I made a test database in the kolibri shell using a CSV of downloaded random names.
One name on there ended up being Alie L'estrange and I created the username by joining the names with underscores and lower-casing them.
So the username that I successfully saved to the database with FacilityUser.objects.create() was alie_l'estrange.
However, when I go to log in with that user I get an error about which characters are acceptable.
If we validate for formatting on the front-end we should validate for it when we save/create/update the model record itself to avoid saving invalid records to the DB.
I know we're working on CSV user import through the UI for an upcoming feature so we want to be sure that we're not able to save users with invalid usernames.
Open kolibri shell
from kolibri.core.auth.models import FacilityUser
FacilityUser.objects.create(fullname="whatever", username="something'invalid", facility=FacilityUser.objects.all()[0].facility)
develop (0.14.x)
Yeah, this validator will flag ' as invalid punctuation, which will prevent creating a a user like alie_l'estrange on the UI, but there is absolutely no such validation on the actual FacilityUser model
I'm not sure what the "right" answer here is.
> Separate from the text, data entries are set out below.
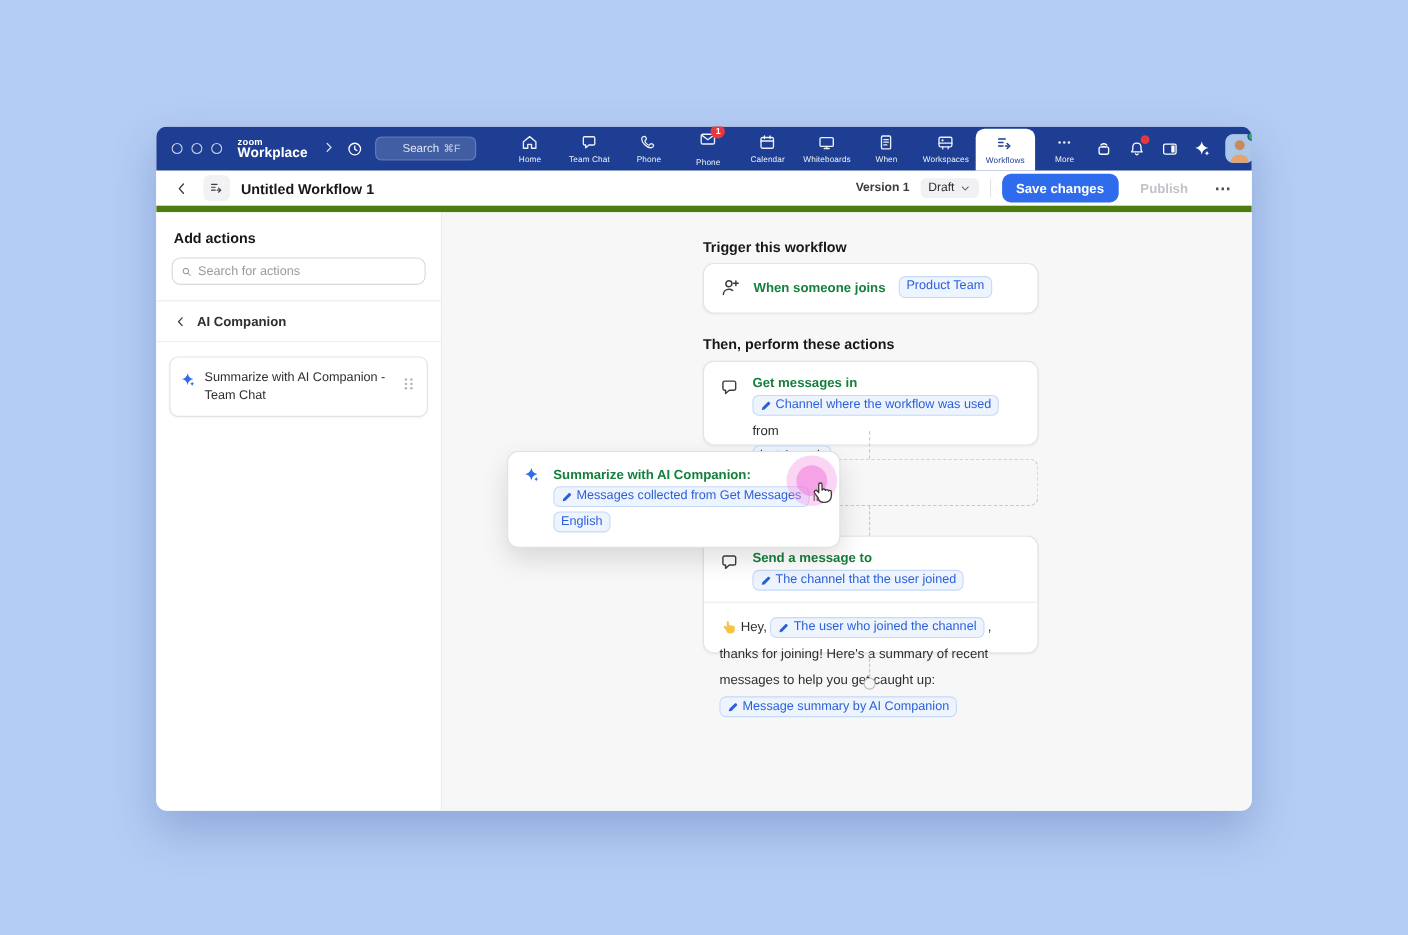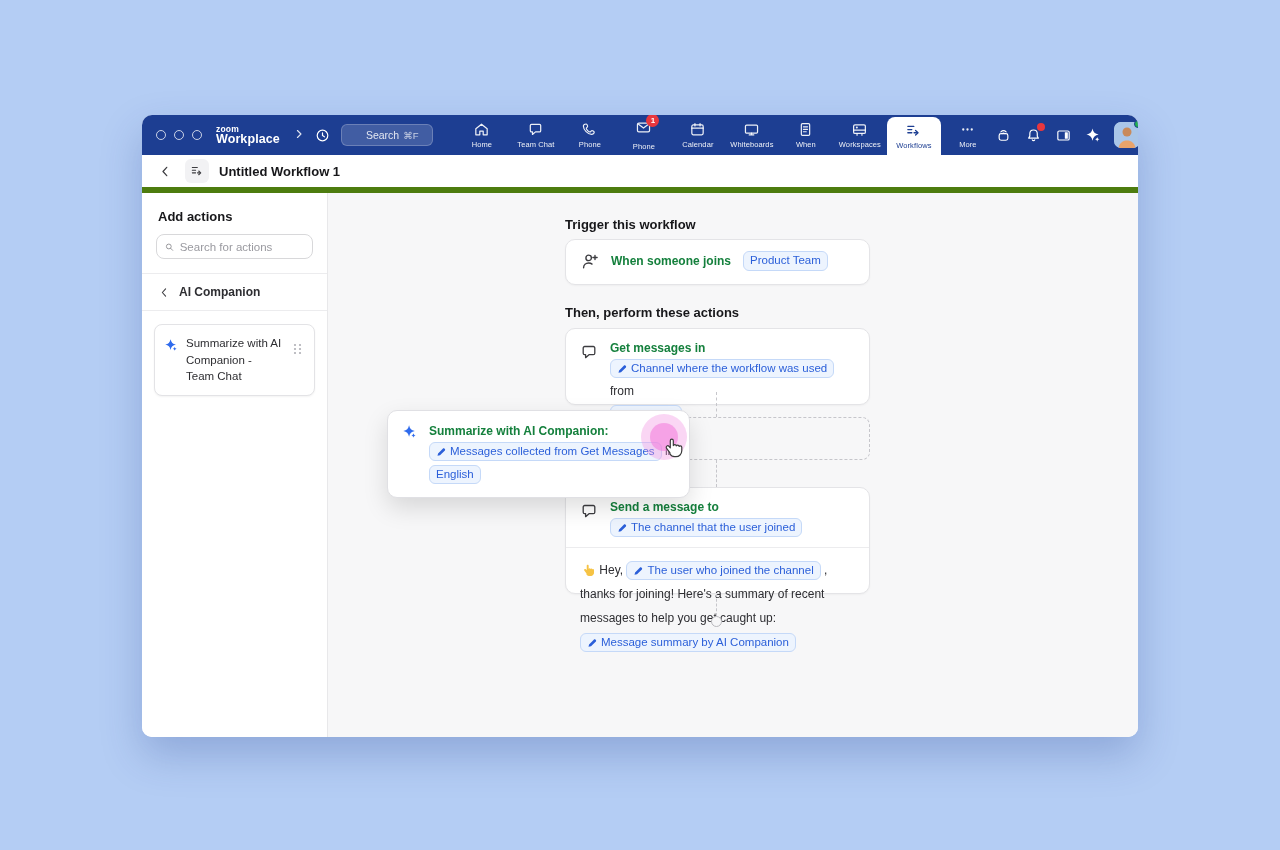--- a/index.html
+++ b/index.html
@@ -400,6 +400,19 @@
         </svg>
       </span>
     <span class="wftitle">Untitled Workflow 1</span>
+    <div class="hd-right">
+      <span class="version">Version 1</span>
+      <span class="draftpill">
+        <span>Draft</span>
+        <svg width="11" height="11" viewBox="0 0 18 18" style="color:#5a5a60">
+            <use href="#i-chev-down"></use>
+          </svg>
+      </span>
+      <span class="vdiv"></span>
+      <button class="savebtn">Save changes</button>
+      <button class="publishbtn">Publish</button>
+      <span class="morebtn">⋯</span>
+    </div>
   </div>
 
   <div class="workarea">

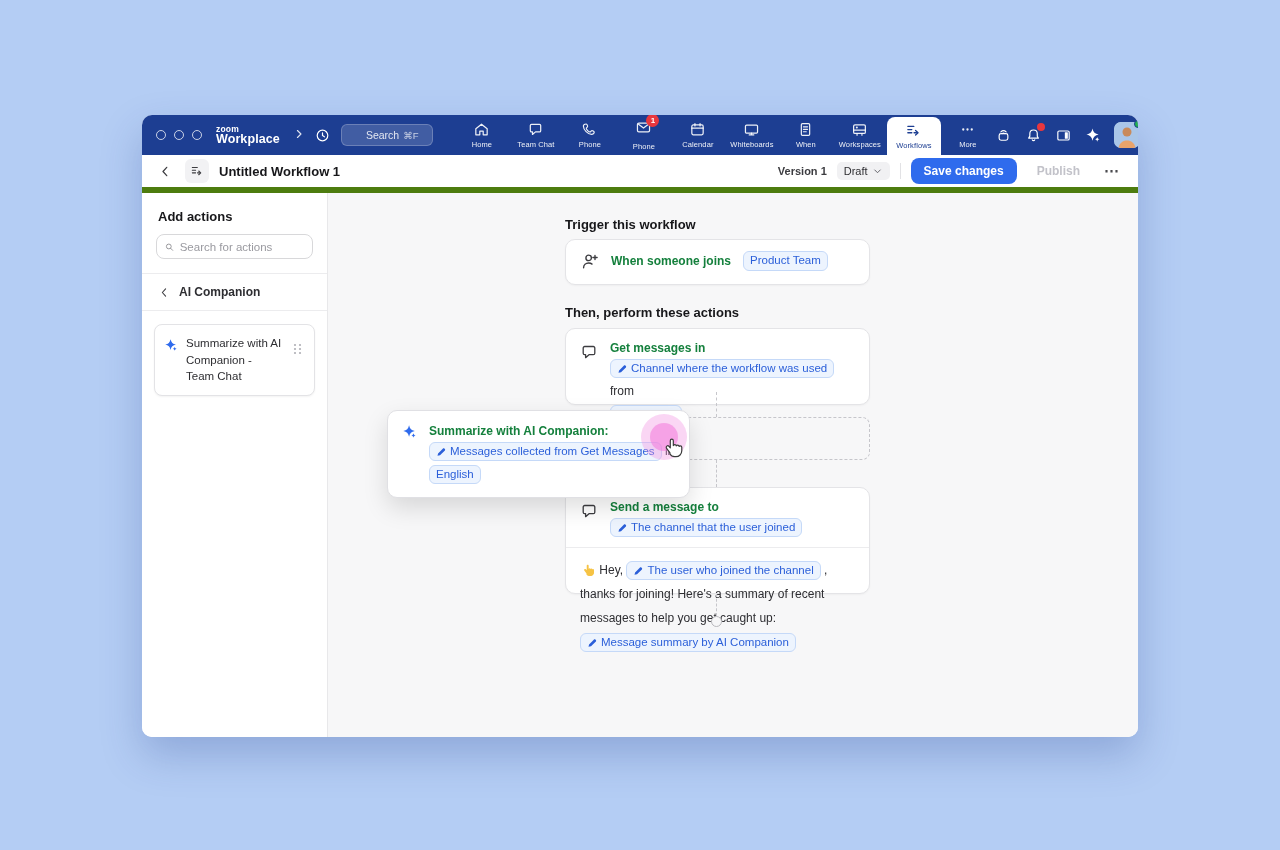--- a/index.html
+++ b/index.html
@@ -87,7 +87,7 @@
   .morebtn { color:#4a4a4e; font-size:15px; letter-spacing:1px; font-weight:700; padding:0 4px; }
   
   .workarea { flex:1; display:flex; min-height:0; }
-  .sidebar { width:186px; background:#fff; border-right:1px solid #e8e8ea; flex-shrink:0; }
+  .sidebar { width:260px; background:#fff; border-right:1px solid #e8e8ea; flex-shrink:0; }
   .sb-title { font-size:13px; font-weight:700; color:#17171a; margin:16px 16px 10px; }
   .sb-search {
     margin:0 14px 14px; height:25px; border:1px solid #d8d8da; border-radius:8px;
I'm not a fan of arbitrary restrictions, but for usernames there's a slight benefit to restriction because it makes them easier to transcribe. Therefore my inclination is to make the server validation stricter to match client-side validation.
@jredrejo would you mind addressing this in the course of your PF work?
@indirectlylit "^[A-Za-z0-9-_ ]*$" is the validator I was using:, only letters, digits , _ and - allowed.
Actually, this is the complete code of the validator I have coded (it has some options to be used too when validating classes/groups names):
def valid_name(spaces=False, null=False):
def checker(v):
if null and v is None:
return checker
match = "^[A-Za-z0-9-_ ]*$" if spaces else "^[A-Za-z0-9-_]*$"
if not re.match(match, v):
raise ValueError(v)
return checker
Note that this validation is too strict as it prevents Unicode usernames, which are important for users in languages with non-Latin character sets.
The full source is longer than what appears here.